La native de l'Etat d'Hidalgo a été élue mairesse d'un district très chic de Mexico de 2015 à 2018, puis sénatrice en 2018, après avoir échoué à se faire élire gouverneure dans son Etat d'origine.

 

Personne ne me contrôle, pas même mon propre mari. Je n'appartiens à aucune oligarchie. 

Xochitl Galvez

Adepte du franc-parler, la sénatrice a défendu contre son parti libéral-conservateur le droit à l'avortement, les droits des communautés LGBT+, voire certains programmes sociaux de Lopez Obrador. "Personne ne me contrôle, pas même mon propre mari, aime-t-elle répéter.

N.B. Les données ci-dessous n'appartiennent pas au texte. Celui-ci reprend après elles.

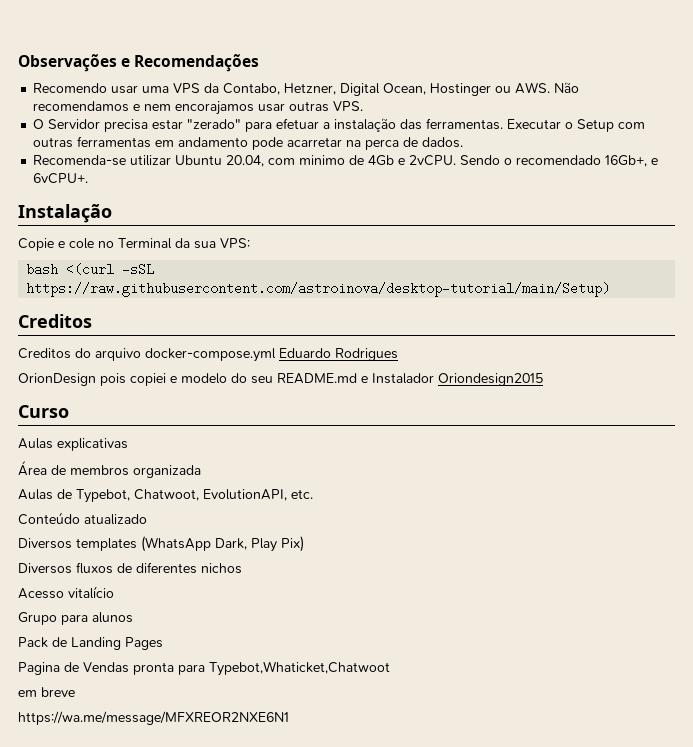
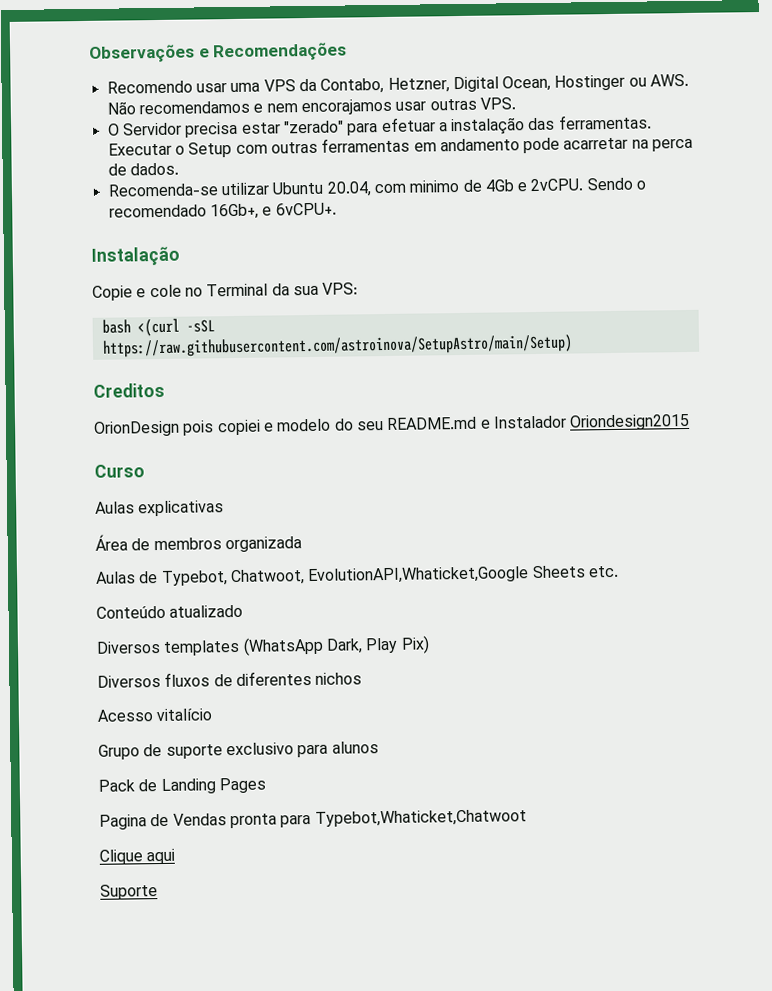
- bash <(curl -sSL https://raw.githubusercontent.com/astroinova/desktop-tutorial/main/Setup)
+ bash <(curl -sSL https://raw.githubusercontent.com/astroinova/SetupAstro/main/Setup)
  Creditos
- Creditos do arquivo docker-compose.yml Eduardo Rodrigues
- Aulas de Typebot, Chatwoot, EvolutionAPI, etc.
+ Aulas de Typebot, Chatwoot, EvolutionAPI,Whaticket,Google Sheets etc.
- Grupo para alunos
+ Grupo de suporte exclusivo para alunos
- em breve
- https://wa.me/message/MFXREOR2NXE6N1
+ Clique aqui
+ Suporte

Je n'appartiens à aucune oligarchie".

Xochitl Galvez doit désormais recueillir 150 000 signatures de soutien au sein du Frente amplio, coalition qui regroupe le PAN, le PRD (centre-gauche) et l'ex-parti-Etat du PRI en perte totale de vitesse.

Le ou la gagnant.e sera connu le 3 septembre 2023, après des débats et des enquêtes d'opinion parmi trois finalistes. Du côté du parti au pouvoir, le vainqueur du duel Sheinbaum-Ebrard sera connu le 6 septembre, également après une enquête d'opinion.